Declining to name the institutions involved, Rasheed Mohammed al-Maraj says: “There are foreign institutions packaging investment products based on currency revaluation, while their analysts are propagating the revaluation story and spreading rumours. It is a clear conflict of interests and we look at this very suspiciously.”
It is the latest sign of increasing pressure on GCC states to revalue their currencies to take account of the large falls in the value of the dollar. At the same time, more banks are cutting back on the amount of lending they are doing in dollars, and companies are increasingly offering bond issues in local currencies.
Al-Maraj says while Bahrain is not receiving the same level of attention from currency speculators as the UAE and Saudi Arabia, currency investments have clearly been made on a revaluation of the dinar. If Bahrain were targeted by these investment products, Al-Maraj says he would take action against the banks involved.
The Central Bank of Bahrain recently cut its overnight deposit rates by 50 basis points to discourage short-term speculation on the dinar. Al-Maraj has also reiterated the bank’s policy of maintaining its peg to the dollar.
However, growing uncertainty over the fate of the dollar is now hampering the flow of investments across the region and the working of the capital markets. Speculation about a currency revaluation has increased in the run-up to the GCC summit in early December, and banks are becoming nervous about investing in dollar-denominated debt from the Middle East, because of fears that it may soon drop in value.
Speculators are driven by the belief that US interest rate cuts, aimed at boosting liquidity in the US, are increasingly inappropriate for the Middle East, which is awash with cash as a result of the booming oil price.

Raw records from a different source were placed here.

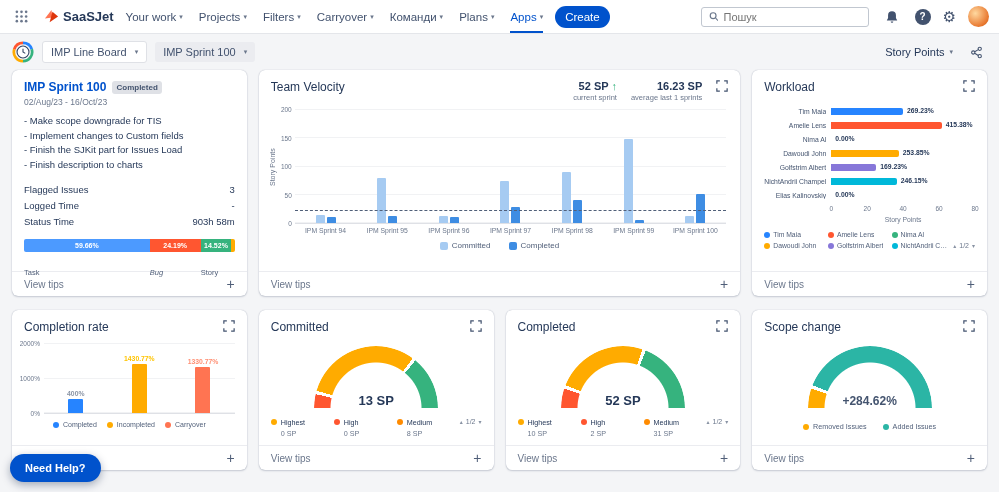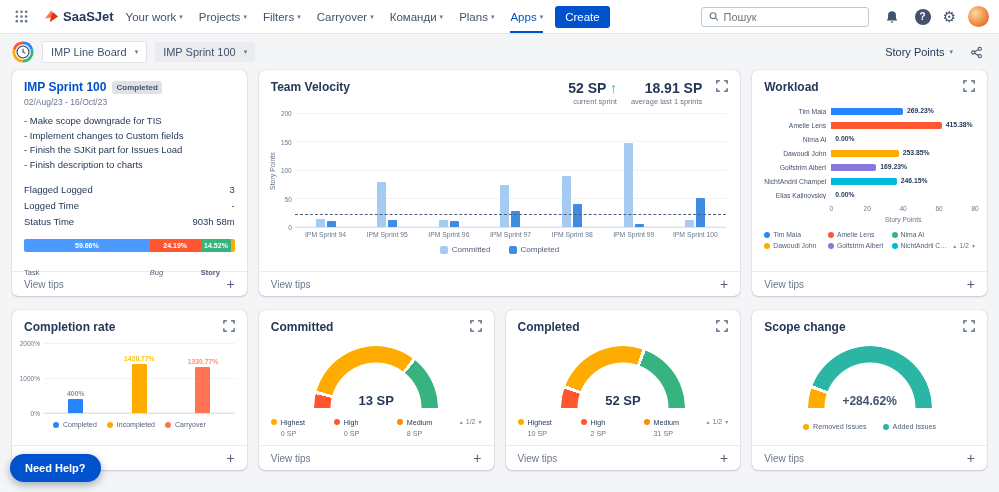"Create" .create-btn { border-radius: 3px -> 11px }
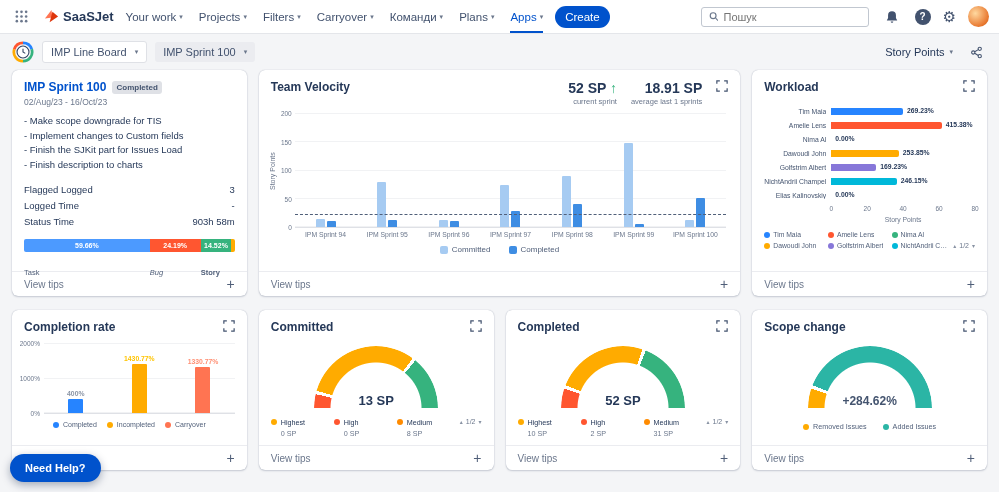"Team Velocity" .card-title { font-weight: bold -> normal }
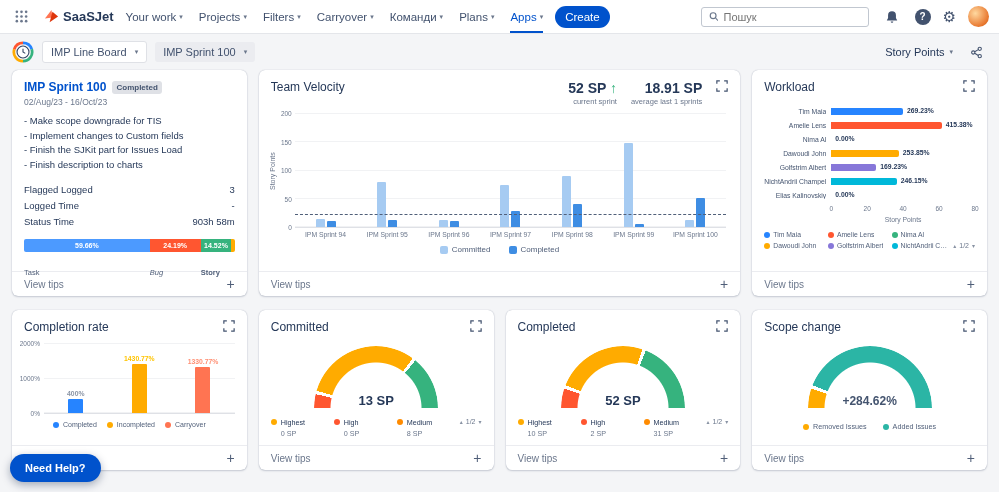"52 SP ↑" .vel-value { font-size: 14px -> 11px }
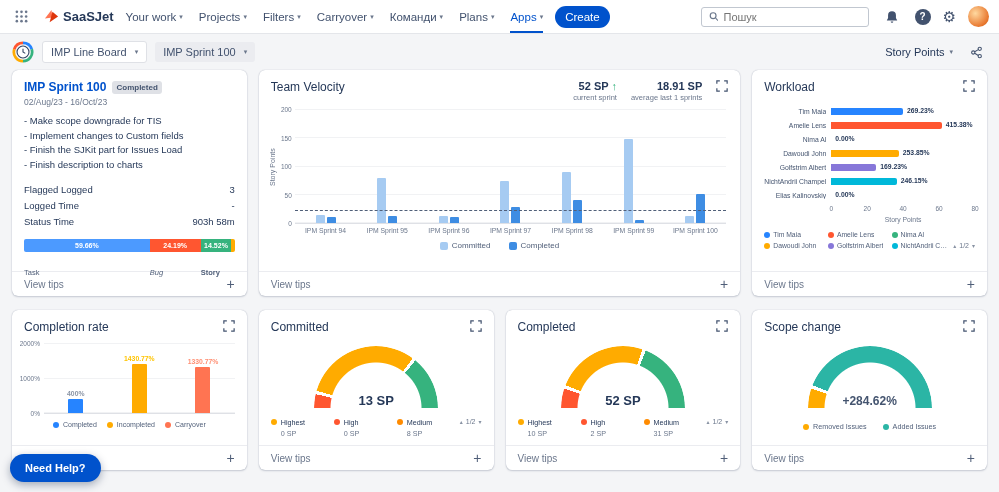"18.91 SP" div.vel-value { text: 18.91 -> 16.23 }
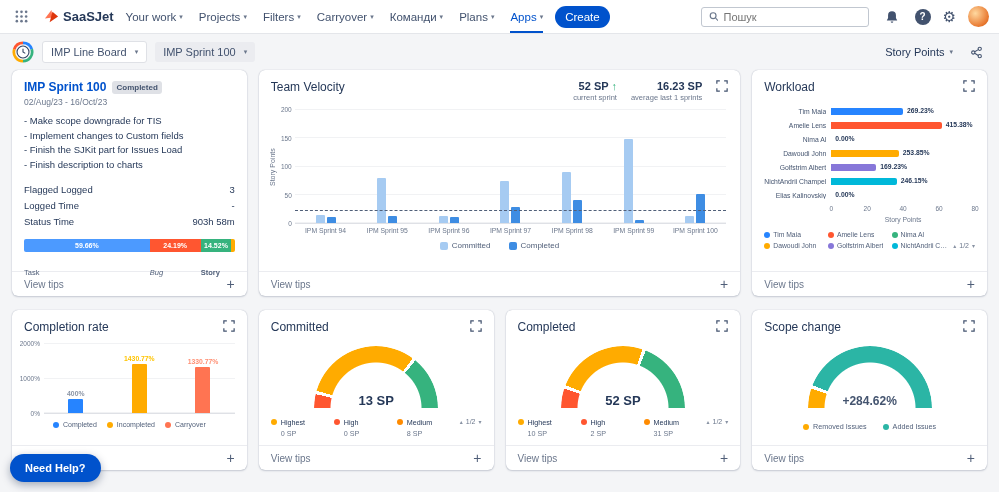"Flagged Logged" span { text: Logged -> Issues }
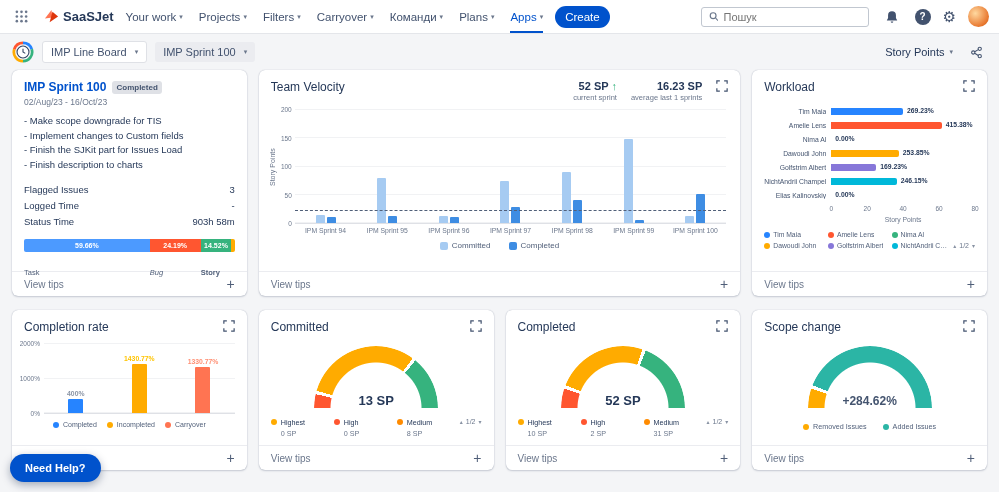"Story" span.dist-label { font-weight: bold -> none }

“Governments in the Gulf need to clarify their intentions on the currency issue, so the markets can get back to business,” says one London-based banker who specialises in advising Middle East companies. “A lot of banks are not looking to lend much in dollars to the region at the moment, and are hoping to ride it out until the end of the year.”
The expectation that a revaluation will occur is prompting others to wait. Dubai Electricity & Water Authority (Dewa) recently shelved plans to sell $2.5bn worth of Islamic bonds because of rising debt costs stemming from the global credit crunch and uncertainty about the UAE’s peg to the dollar.
Others are taking a similar line. “I have had clients in Qatar say to me that they are putting off investing in US assets because they think a revaluation is coming,” says one private banker in Doha.
Bonds are increasingly being issued in local currencies, including a landmark Islamic bond from UAE-based Jebel Ali free zone (Jafza). It closed a AED7.5bn ($2bn) issue, the largest sukuk to be issued in dirhams, on 20 November.
“Given the turmoil we are seeing in the international market, a lot of our clients in the UAE will look at the possibility of issuing in dirhams,” says Gilles Franck, capital markets managing director for the Middle East and North Africa at Standard Chartered Bank.
“If Jafza had done the same size issue in dollars, it would have had to pay more.”
The benefits to companies of issuing bonds in local currencies include avoiding a currency mismatch between funds borrowed and revenues generated and better liquidity.
Dubai Holding, Emirates Airline and Abu Dhabi Commercial Bank have all issued debt in dirhams.
“We are seeing a transition in investor mentality regarding risk,” says Brad Levitt, group head of capital markets at Standard Chartered.
“A year ago, investors looked at dollars or euros; now they are looking at local currency.”
Most issues are still sold in dollars. Ras al-Khaimah Investment Authority closed its $325m sukuk on 26 November.
However, the strong market in the first half of the year, has meant many banks are approaching the end of the year having already beaten their targets, leaving them in no rush to fund deals that could rapidly become much less profitable if currencies are revalued.
Expectations that the US Federal Reserve will make further interest rates cuts soon will put additional pressure on the GCC to cut ties to the weakening dollar.